Question

If certain number of bulbs rated at ($({P_1}\,{\text{watt,V}}\,{\text{volt),}}({P_2}\,{\text{watt,V}}\,{\text{volt)}}....$ are connected in series across a potential difference of V volt, then power ‘P’ consumed by all bulbs is given by,
A) $P = {P_1} + {P_2} + {P_3} +. ...... + {P_n}$.
B) $\dfrac{1}{P} = \dfrac{1}{{{P_1}}} + \dfrac{1}{{{P_2}}} + \dfrac{1}{{{P_3}}} +. .....$.
C) ${P^2} = {P^2}_1 + {P_2}^2 + {P_3}^2 +. ......$.
D) None of the above.

Answer 1

Hint
Relate the resistance of a bulb to its power by the formula $P = \dfrac{{{V^2}}}{R}$. Once done generalize it for n bulbs and find the equivalent power by using the equation of equivalent resistance i.e.${R_{eq}} = {R_1} + {R_2} +. ......$.

Complete step by step answer
Given that there are a certain number of bulbs which are connected in series. Let’s say n bulbs.

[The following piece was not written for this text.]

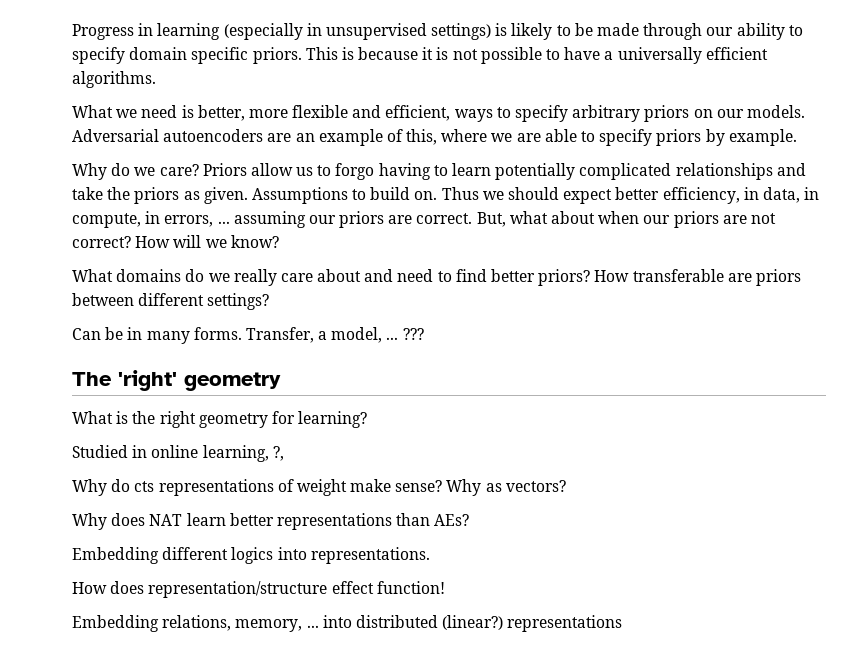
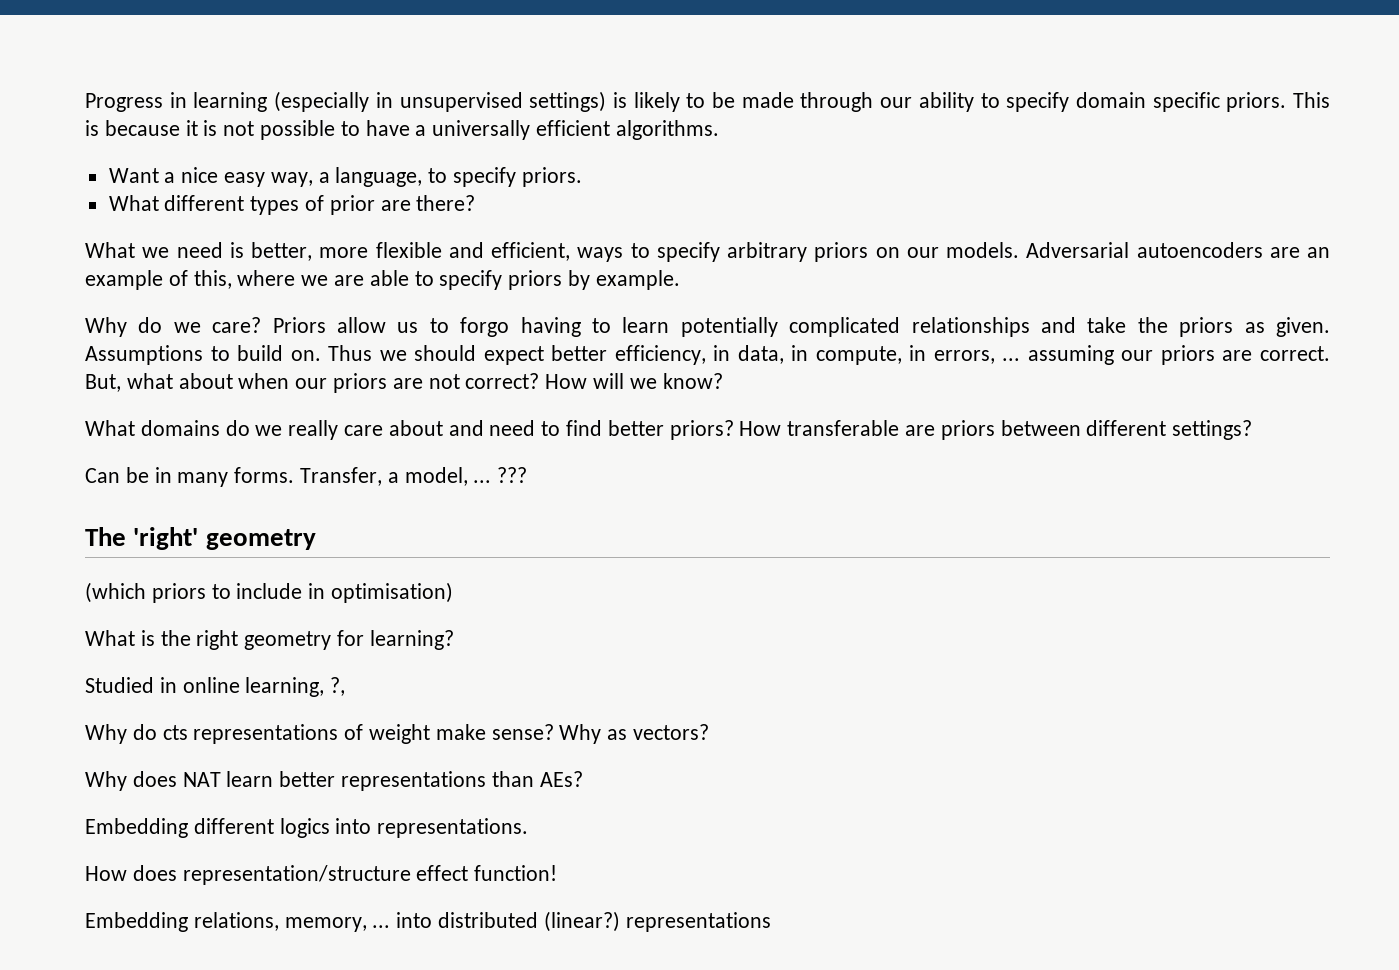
(156, 79) none -> [108,167,582,187] [108,195,476,215] // Want a nice easy way, a language, to specify priors. // What different types of prior are there?
(281, 381) none -> [85,582,454,603] // (which priors to include in optimisation)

Their power and voltage are also given as $({P_1}\,{\text{watt,V}}\,{\text{volt),}}({P_2}\,{\text{watt,V}}\,{\text{volt)}}....$
We know that for n bulbs the equivalent resistance in series is given by the formula,
${R_{eq}} = {R_1} + {R_2} +. ......$
We know that power is inversely related to resistance by the equation,
$P = \dfrac{{{V^2}}}{R}$
i.e. $R = \dfrac{{{V^2}}}{P}$
Now from above power expression, we have
$\Rightarrow {R_1} = \dfrac{{{V^2}}}{{{P_1}}}$
( Note that the voltage given is same for all the bulbs and also because the circuit is in series)
$\Rightarrow {R_2} = \dfrac{{{V^2}}}{{{P_2}}}$ and so on for ${R_3},{R_4}$etc.
On putting the values of the resistances in the equation ${R_{eq}} = {R_1} + {R_2} +. ......$ we have,
$\Rightarrow \dfrac{{{V^2}}}{{{P_{eq}}}} = \dfrac{{{V^2}}}{{{P_1}}} + \dfrac{{{V^2}}}{{{P_2}}} + \dfrac{{{V^2}}}{{{P_3}}} +. ........ = \dfrac{{{V^2}}}{{{P_n}}}$
Cancelling the term ${V^2}$ from the numerator we have,
$\Rightarrow \dfrac{1}{P} = \dfrac{1}{{{P_1}}} + \dfrac{1}{{{P_2}}} + \dfrac{1}{{{P_3}}} +. .....$
Hence, the power expression is given by $\dfrac{1}{P} = \dfrac{1}{{{P_1}}} + \dfrac{1}{{{P_2}}} + \dfrac{1}{{{P_3}}} +. .....$ and the option (B) is correct.

Note
If the question asked us the same question in parallel connection, it is easy to guess that the answer would be $P = {P_1} + {P_2} + {P_3} +. ...... + {P_n}$.
This is because resistance and power share reciprocal relationships. If one knows the expression for resistance, he can easily find the expression for power.